Notice that there are a number of duplicate combinations. To eliminate these, we can convert to a set:

In [29]:
set(makes_100)

{(20, 20, 10, 10, 10, 10, 10, 5, 1, 1, 1, 1, 1),
 (20, 20, 10, 10, 10, 10, 10, 5, 5),
 (20, 20, 20, 10, 10, 10, 5, 1, 1, 1, 1, 1),
 (20, 20, 20, 10, 10, 10, 5, 5),
 (20, 20, 20, 10, 10, 10, 10)}

If we were to allow any combination of `$50`, `$20`, `$10`, `$5` and `$1` dollar bills, this method would break down.
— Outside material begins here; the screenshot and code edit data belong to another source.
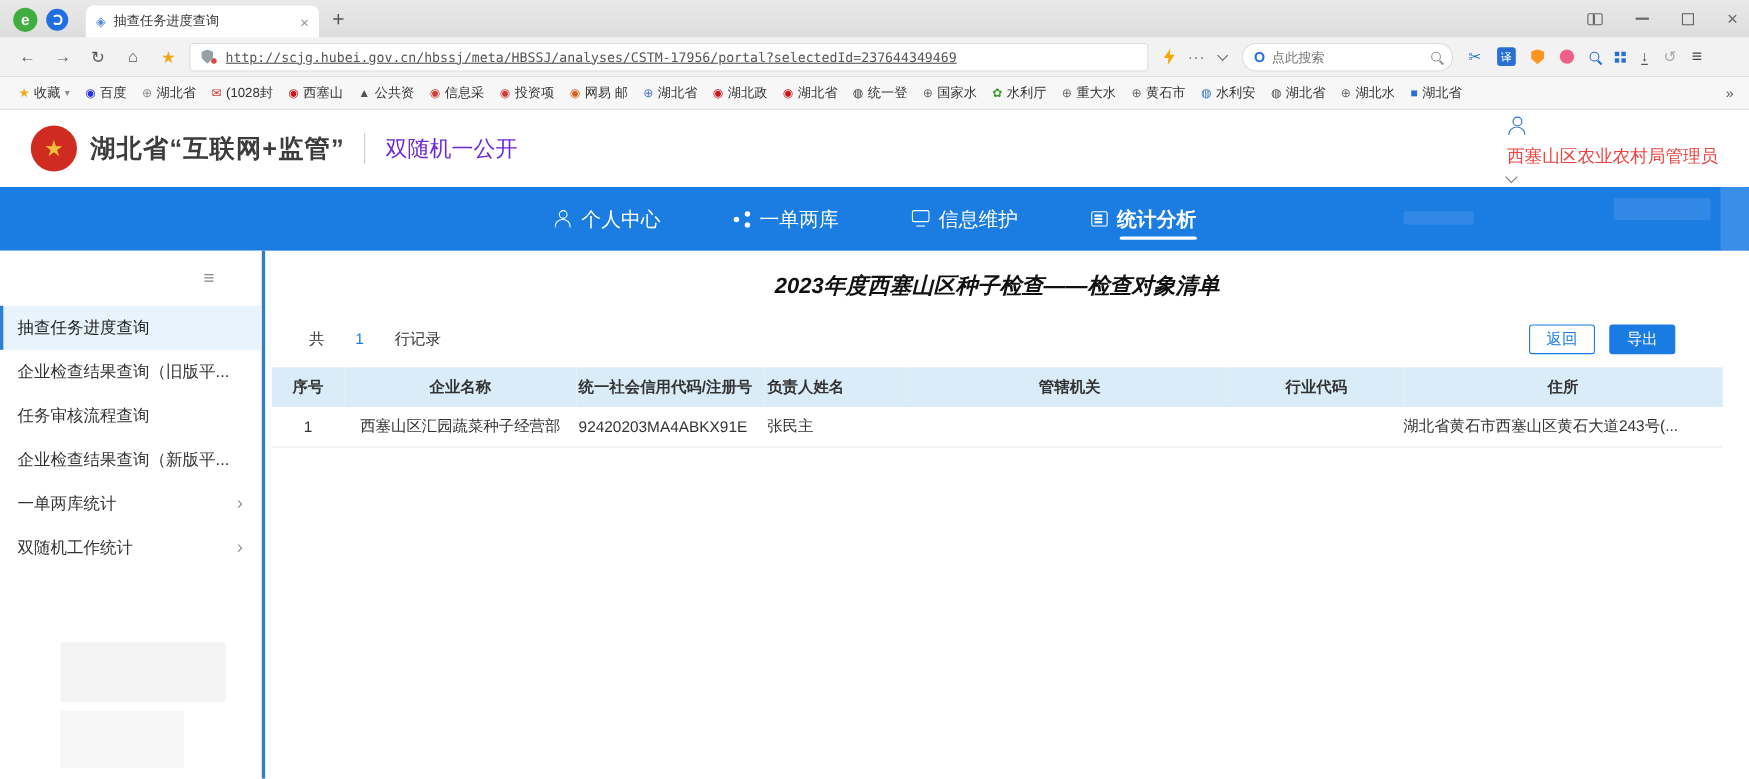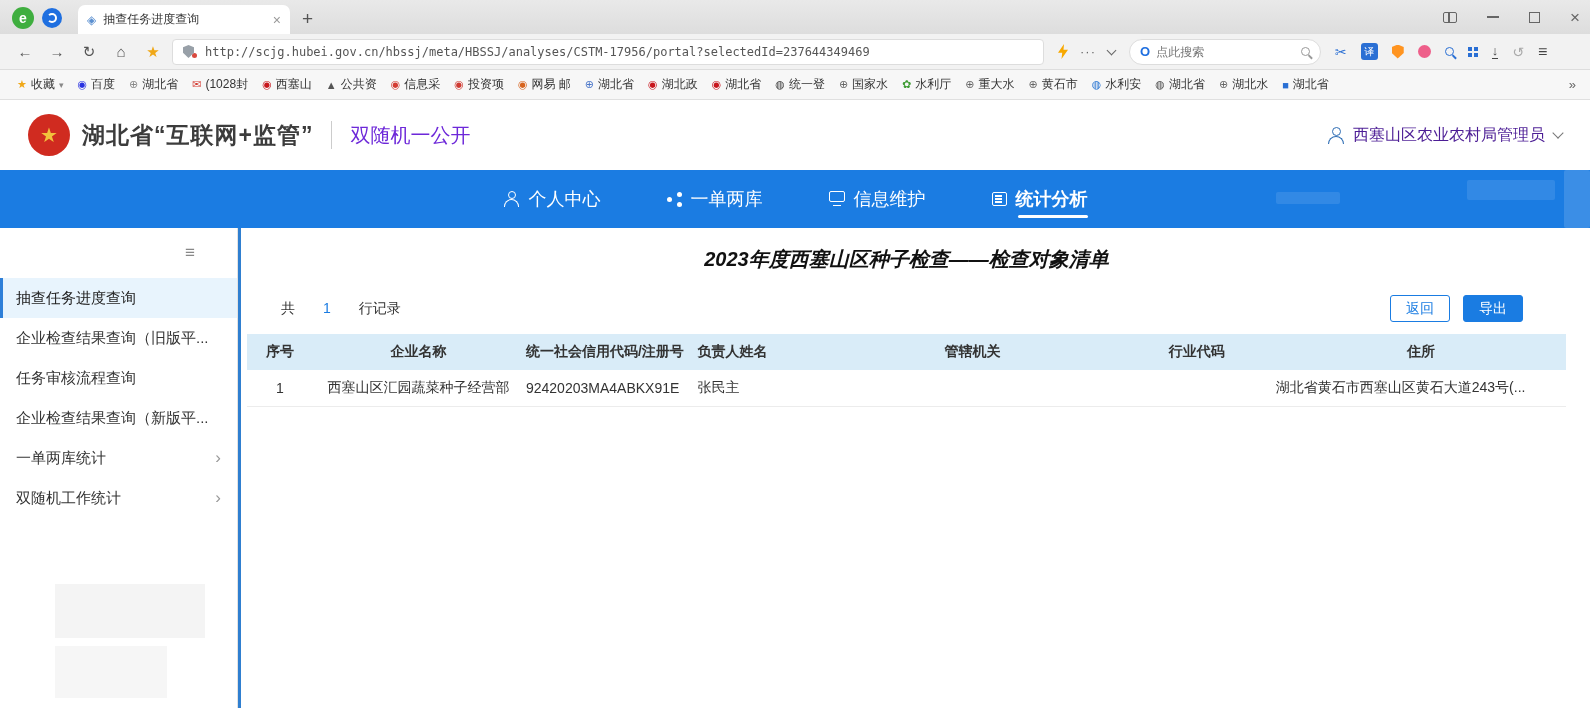--- a/index.html
+++ b/index.html
@@ -30,7 +30,7 @@
   .urlbox { flex:1;max-width:872px;height:26px;background:#fff;border:1px solid #ddd;border-radius:4px;display:flex;align-items:center;padding:0 10px;gap:8px; }
   .shield { width:11px;height:13px;background:#98a0a8;clip-path:polygon(50% 0,100% 18%,100% 60%,50% 100%,0 60%,0 18%);position:relative;flex:none; }
   .shield-dot { width:5px;height:5px;border-radius:50%;background:#d9493f;margin-left:-10px;margin-top:8px;flex:none; }
-  .url-input { flex:1;border:none;outline:none;background:transparent;font-family:"DejaVu Sans Mono","Liberation Mono",monospace;font-size:12px;color:#555; }
+  .url-input { flex:1;border:none;outline:none;background:transparent;font-family:"DejaVu Sans Mono","Liberation Mono",monospace;font-size:12px;color:#555;text-decoration:underline; }
   .after-url { display:flex;align-items:center;gap:12px;margin:0 8px; }
   .i-flash { width:10px;height:15px;background:#f7a800;clip-path:polygon(60% 0,0 58%,42% 58%,35% 100%,100% 38%,55% 38%); }
   .dots { color:#666;font-size:13px;letter-spacing:1px; }

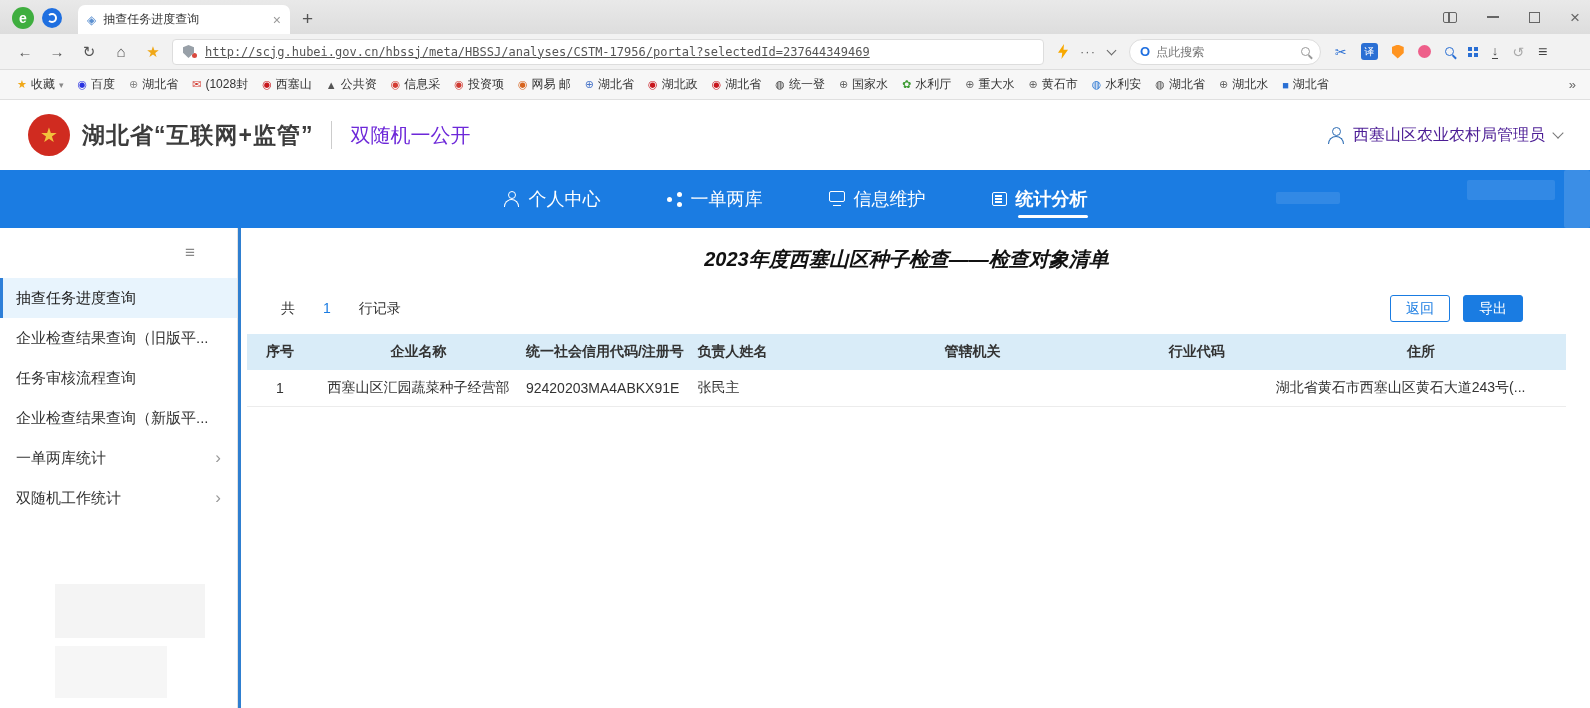--- a/index.html
+++ b/index.html
@@ -64,7 +64,7 @@
   .brand { font-size:23px;font-weight:bold;color:#3c3c3c;margin-left:12px;letter-spacing:1px; }
   .brand-divider { width:1px;height:28px;background:#ccc;margin:0 18px; }
   .subtitle { font-size:20px;color:#6d28d9; }
-  .user-area { margin-left:auto;display:flex;align-items:center;gap:9px;color:#4c1d95;font-size:16px; }
+  .user-area { margin-left:auto;display:flex;gap:9px;color:#ef4444;font-size:16px;flex-direction:column; }
   .i-user { position:relative;width:17px;height:17px; }
   .i-user::before { content:"";position:absolute;top:0;left:5px;width:7px;height:7px;border:1.5px solid #2e6db4;border-radius:50%; }
   .i-user::after { content:"";position:absolute;bottom:0;left:1px;width:14px;height:7px;border:1.5px solid #2e6db4;border-bottom:none;border-radius:8px 8px 0 0; }

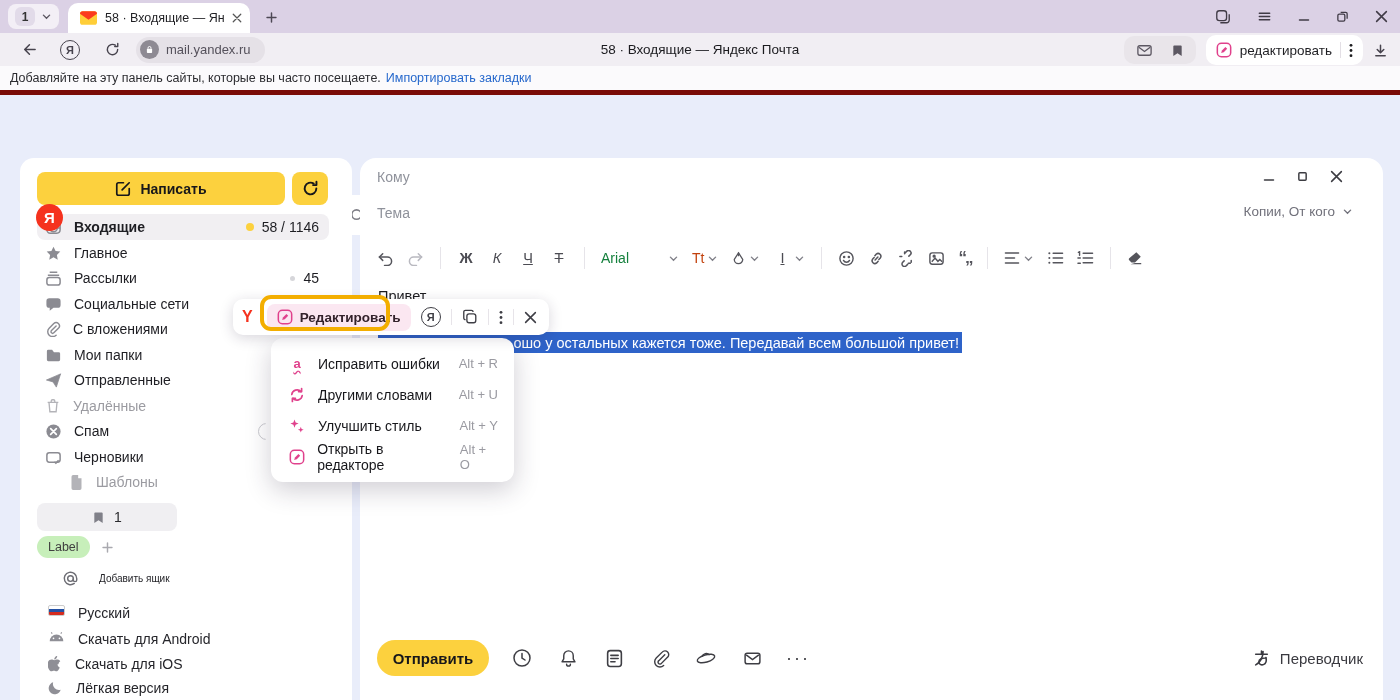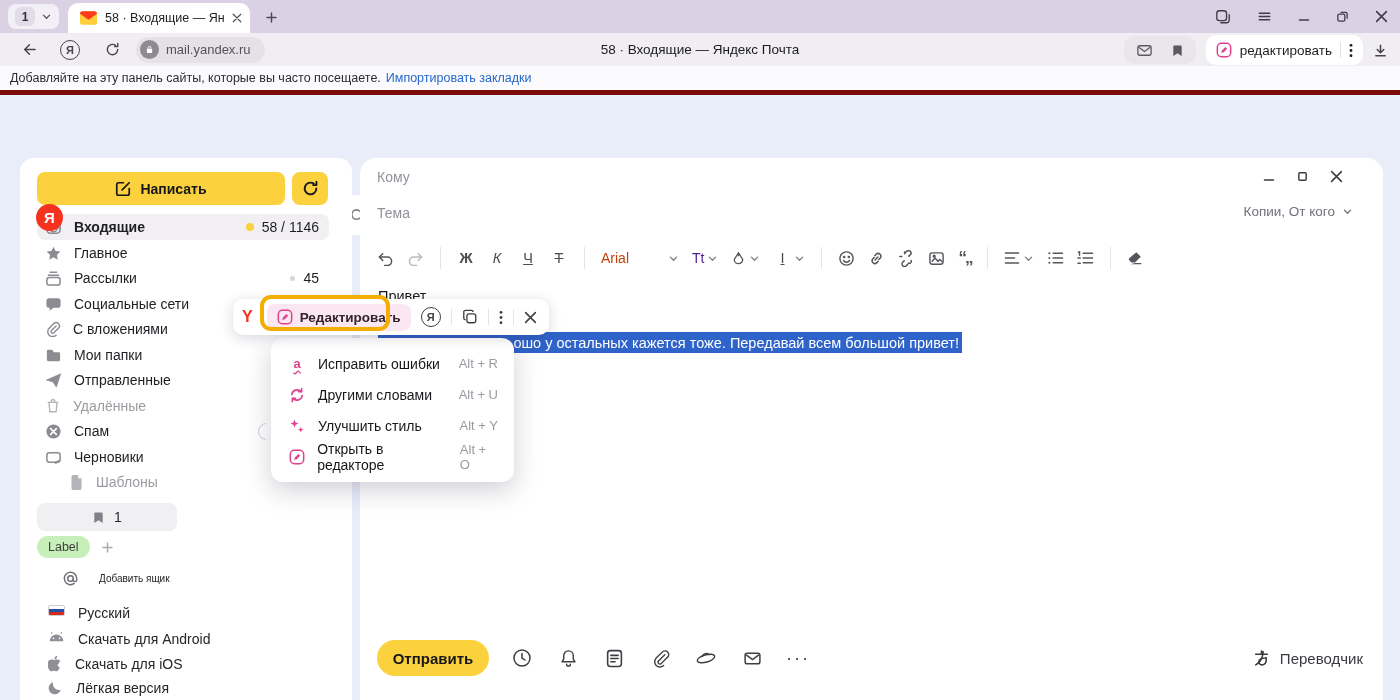--- a/index.html
+++ b/index.html
@@ -109,7 +109,7 @@
   .fmtbar { position:absolute; left:17px; top:82px; height:36px; display:flex; align-items:center; gap:13px; color:#55555c; }
   .fmtbar .sep { width:1px; height:22px; background:#e6e4e9; margin:0 3px; }
   .fmtbar .lt { font-size:14.5px; color:#4c4c53; width:18px; text-align:center; }
-  .fmtbar .fontname { color:#c2410c; font-size:14px; margin-right:26px; }
+  .fmtbar .fontname { color:#15803d; font-size:14px; margin-right:26px; }
   .fmtbar .mini { font-size:10px; color:#7f7f87; }
   .bodytext { position:absolute; left:18px; top:130px; font-size:14.5px; color:#1c1c1f; }
   .selline { position:absolute; left:18px; top:174px; width:584px; height:21px; background:#2e63c9; color:#fff; font-size:14.5px; display:flex; align-items:center; justify-content:flex-end; padding-right:3px; white-space:nowrap; overflow:hidden; }

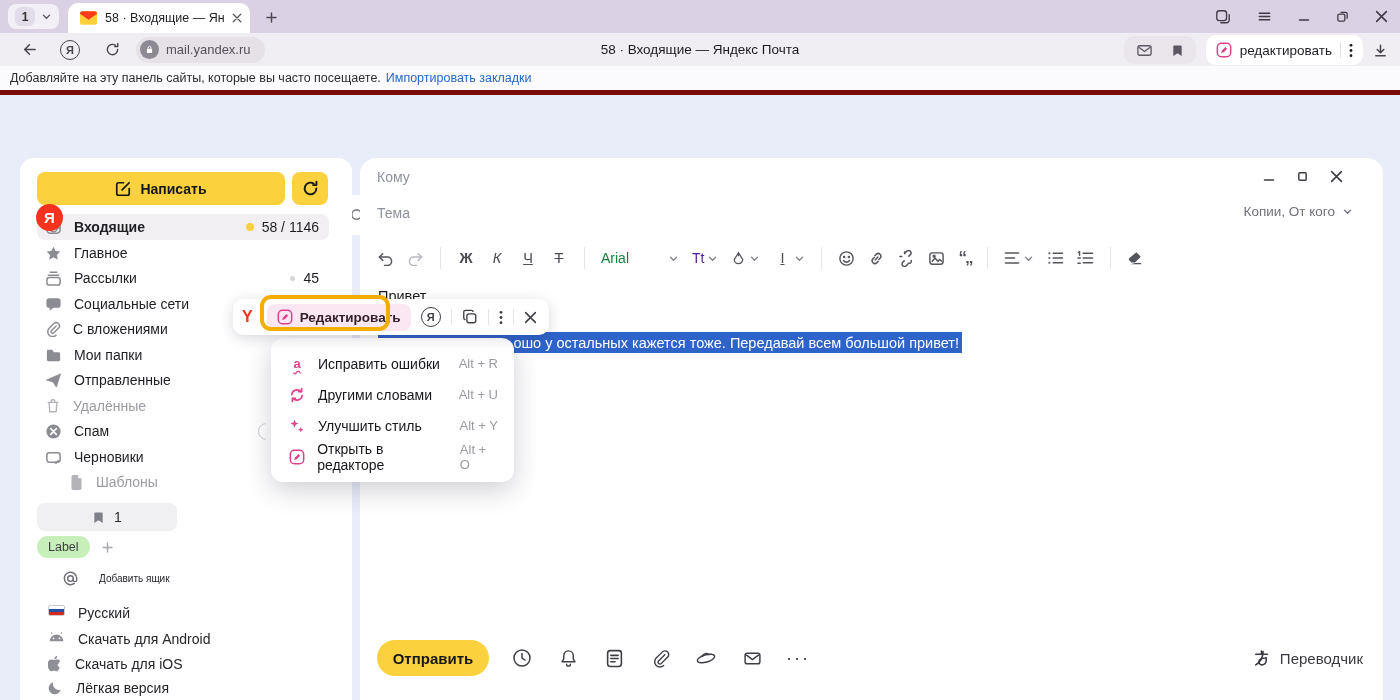--- a/index.html
+++ b/index.html
@@ -584,7 +584,7 @@
           </svg>
         </span>
       <span class="flex" style="gap:3px">
-          <span style="color:#4c1d95">Tt</span>
+          <span style="color:#c2410c">Tt</span>
           <span class="icn mini">
             <svg width="11" height="11" viewBox="0 0 16 16" fill="none" stroke="currentColor" stroke-width="2" stroke-linecap="round">
               <path d="M3.5 6l4.5 4.5L12.5 6"></path>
For example:

In [30]:
list(it.combinations([1, 2], 2))

[(1, 2)]

`combinations()` does not allow elements to be repeated in the tuples it returns: we instead can use `combinations_with_replacement()`:

In [31]:
list(it.combinations_with_replacement([1, 2], 2))

[(1, 1), (1, 2), (2, 2)]

Another **brute force** `itertools` function is `permutations()`, which accepts a single iterable and produces all possible permutations (rearrangements) of its elements:

In [32]:
list(it.permutations(["a","b","c"]))

[('a', 'b', 'c'),
 ('a', 'c', 'b'),
 ('b', 'a', 'c'),
 ('b', 'c', 'a'),
 ('c', 'a', 'b'),
 ('c', 'b', 'a')]

The number of permutations of longer iterables grows extremely fast, as it follows that:

$$
n!=n(n-1)(n-2)(n-3)\dots(2)(1)
$$

$n$ elements returns $n!$ ($n$ factorial) list elements.